== Your task ==
In the copy, leave out the pictures and repeat all records exactly.

== Data for this task ==
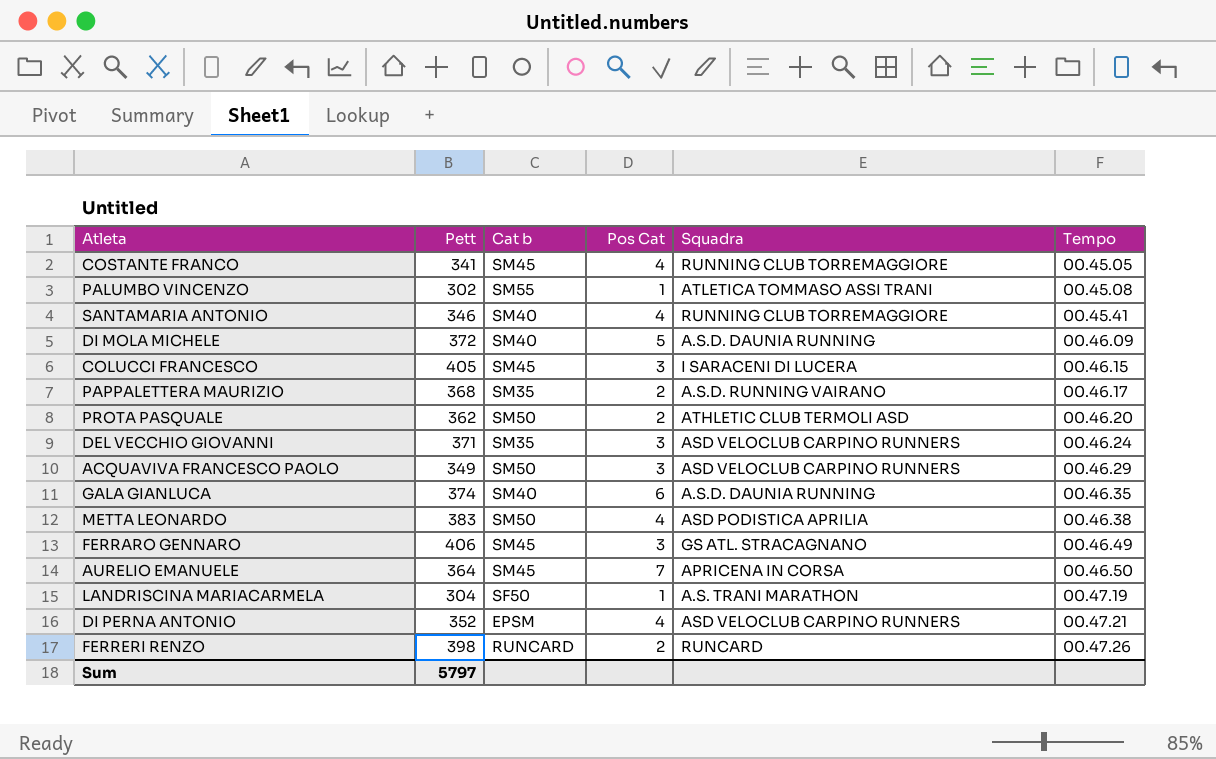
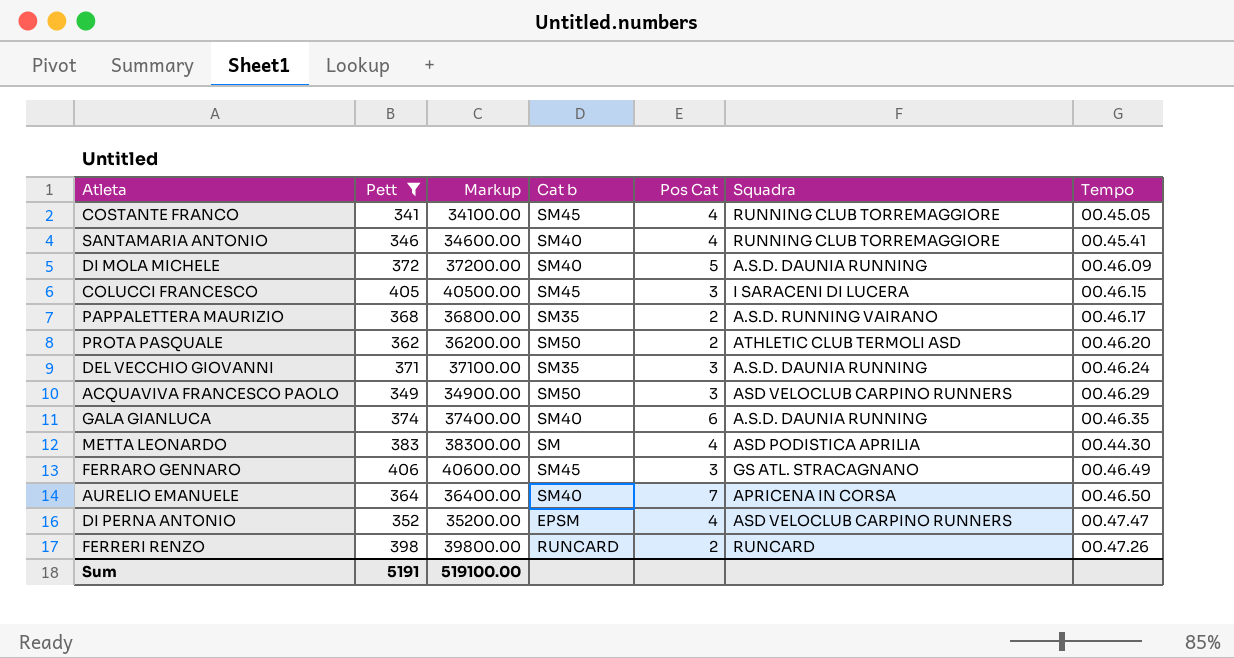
filter: none -> Pett >= 341
column Markup | formula: none -> [Pett] * 100
DEL VECCHIO GIOVANNI | Squadra: ASD VELOCLUB CARPINO RUNNERS -> A.S.D. DAUNIA RUNNING
METTA LEONARDO | Cat b: SM50 -> SM
METTA LEONARDO | Tempo: 00.46.38 -> 00.44.30
AURELIO EMANUELE | Cat b: SM45 -> SM40
DI PERNA ANTONIO | Tempo: 00.47.21 -> 00.47.47
Sum | Pett: 5797 -> 5191

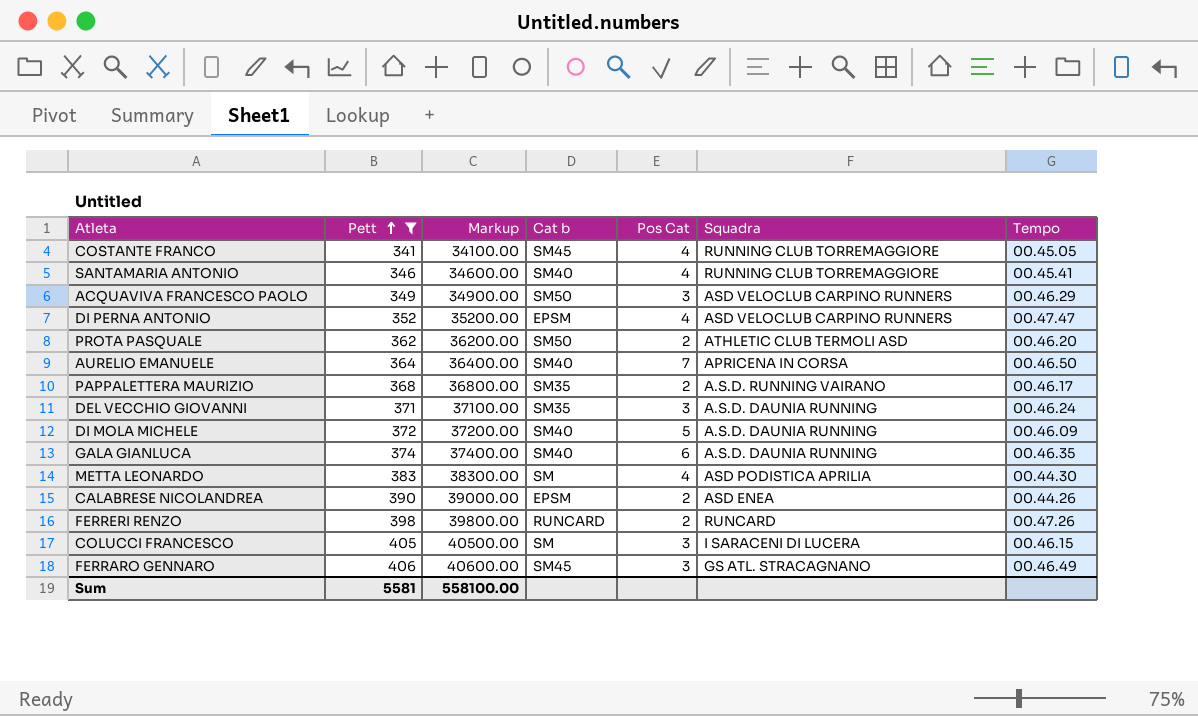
row order: none -> Pett ascending
row CALABRESE NICOLANDREA: none -> 390 | 39000.00 | EPSM | 2 | ASD ENEA | 00.44.26
COLUCCI FRANCESCO | Cat b: SM45 -> SM
Sum | Pett: 5191 -> 5581
Sum | Markup: 519100.00 -> 558100.00

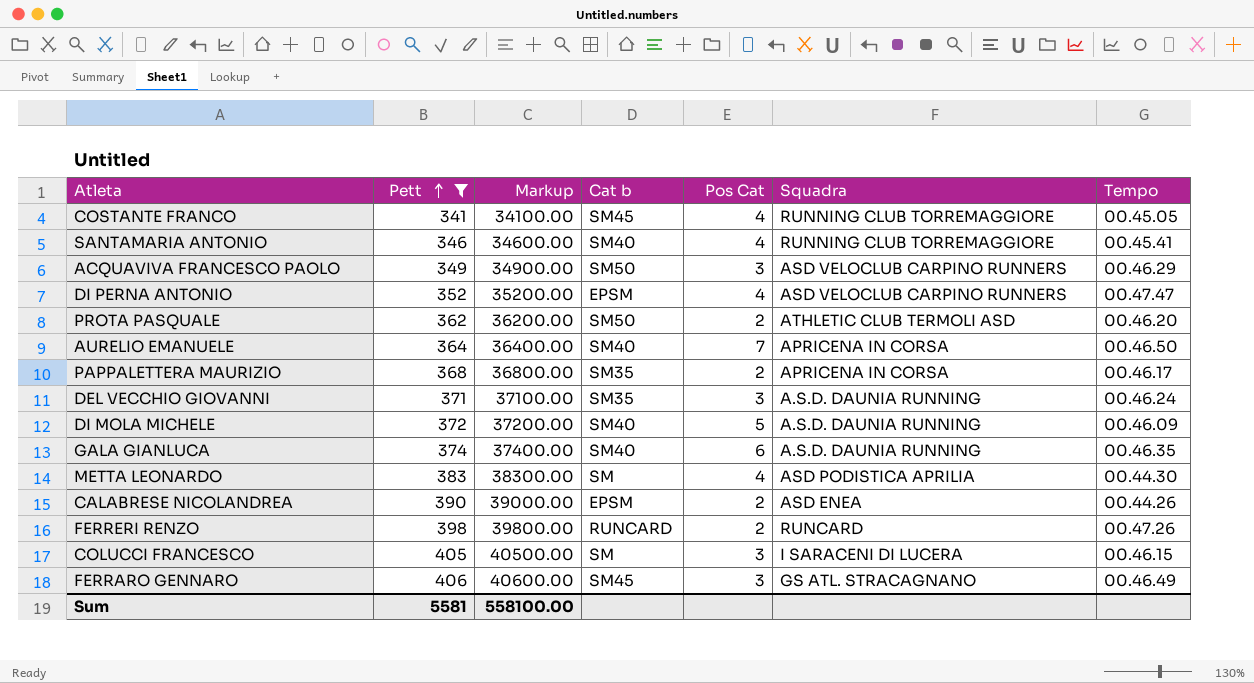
PAPPALETTERA MAURIZIO | Squadra: A.S.D. RUNNING VAIRANO -> APRICENA IN CORSA

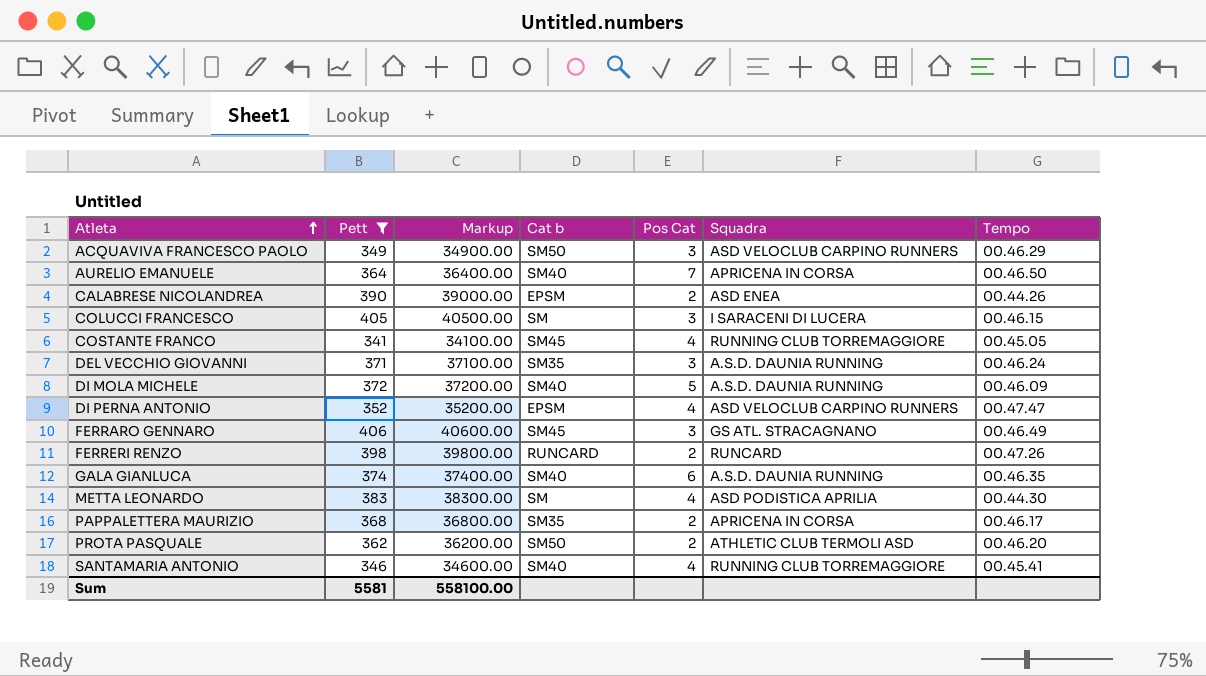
row order: Pett ascending -> Atleta ascending

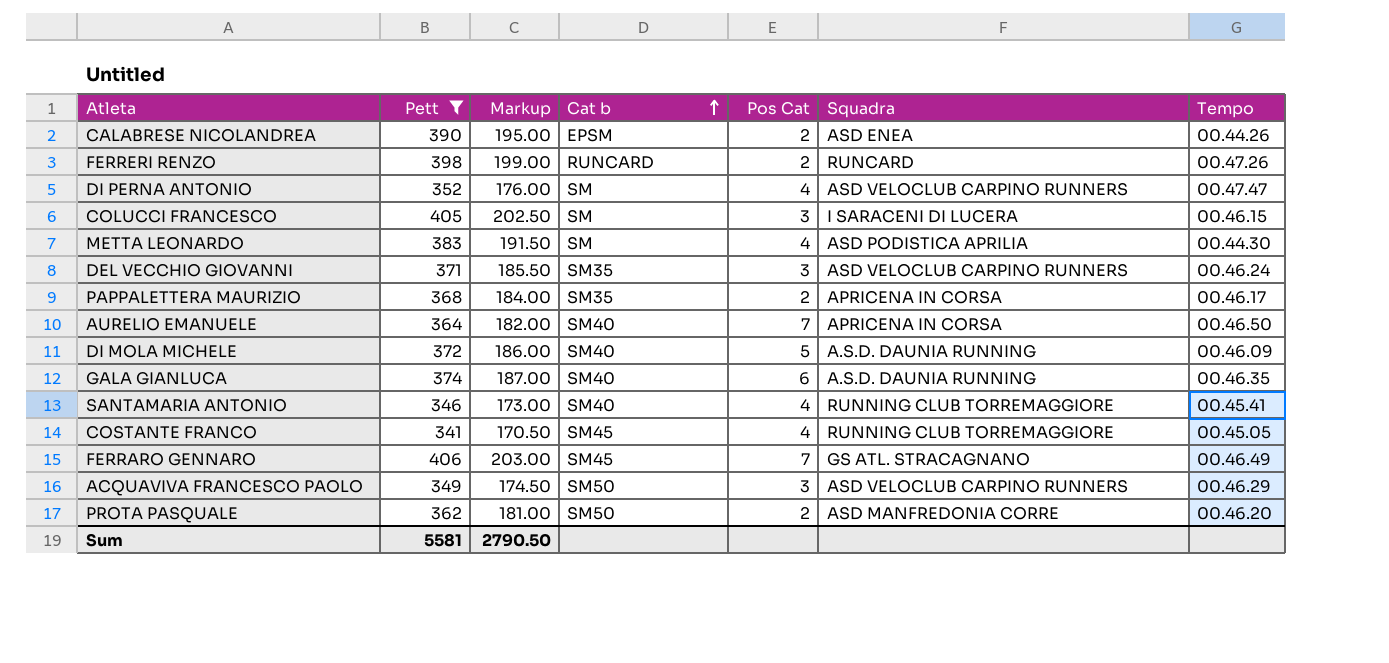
row order: Atleta ascending -> Cat b ascending
column Markup | formula: [Pett] * 100 -> [Pett] * 0.5
DI PERNA ANTONIO | Cat b: EPSM -> SM
DEL VECCHIO GIOVANNI | Squadra: A.S.D. DAUNIA RUNNING -> ASD VELOCLUB CARPINO RUNNERS
FERRARO GENNARO | Pos Cat: 3 -> 7
PROTA PASQUALE | Squadra: ATHLETIC CLUB TERMOLI ASD -> ASD MANFREDONIA CORRE
Sum | Markup: 558100.00 -> 2790.50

== Solution below ==
filter: none -> Pett >= 341
column Markup | formula: none -> [Pett] * 100
DEL VECCHIO GIOVANNI | Squadra: ASD VELOCLUB CARPINO RUNNERS -> A.S.D. DAUNIA RUNNING
METTA LEONARDO | Cat b: SM50 -> SM
METTA LEONARDO | Tempo: 00.46.38 -> 00.44.30
AURELIO EMANUELE | Cat b: SM45 -> SM40
DI PERNA ANTONIO | Tempo: 00.47.21 -> 00.47.47
Sum | Pett: 5797 -> 5191

row order: none -> Pett ascending
row CALABRESE NICOLANDREA: none -> 390 | 39000.00 | EPSM | 2 | ASD ENEA | 00.44.26
COLUCCI FRANCESCO | Cat b: SM45 -> SM
Sum | Pett: 5191 -> 5581
Sum | Markup: 519100.00 -> 558100.00

PAPPALETTERA MAURIZIO | Squadra: A.S.D. RUNNING VAIRANO -> APRICENA IN CORSA

row order: Pett ascending -> Atleta ascending

row order: Atleta ascending -> Cat b ascending
column Markup | formula: [Pett] * 100 -> [Pett] * 0.5
DI PERNA ANTONIO | Cat b: EPSM -> SM
DEL VECCHIO GIOVANNI | Squadra: A.S.D. DAUNIA RUNNING -> ASD VELOCLUB CARPINO RUNNERS
FERRARO GENNARO | Pos Cat: 3 -> 7
PROTA PASQUALE | Squadra: ATHLETIC CLUB TERMOLI ASD -> ASD MANFREDONIA CORRE
Sum | Markup: 558100.00 -> 2790.50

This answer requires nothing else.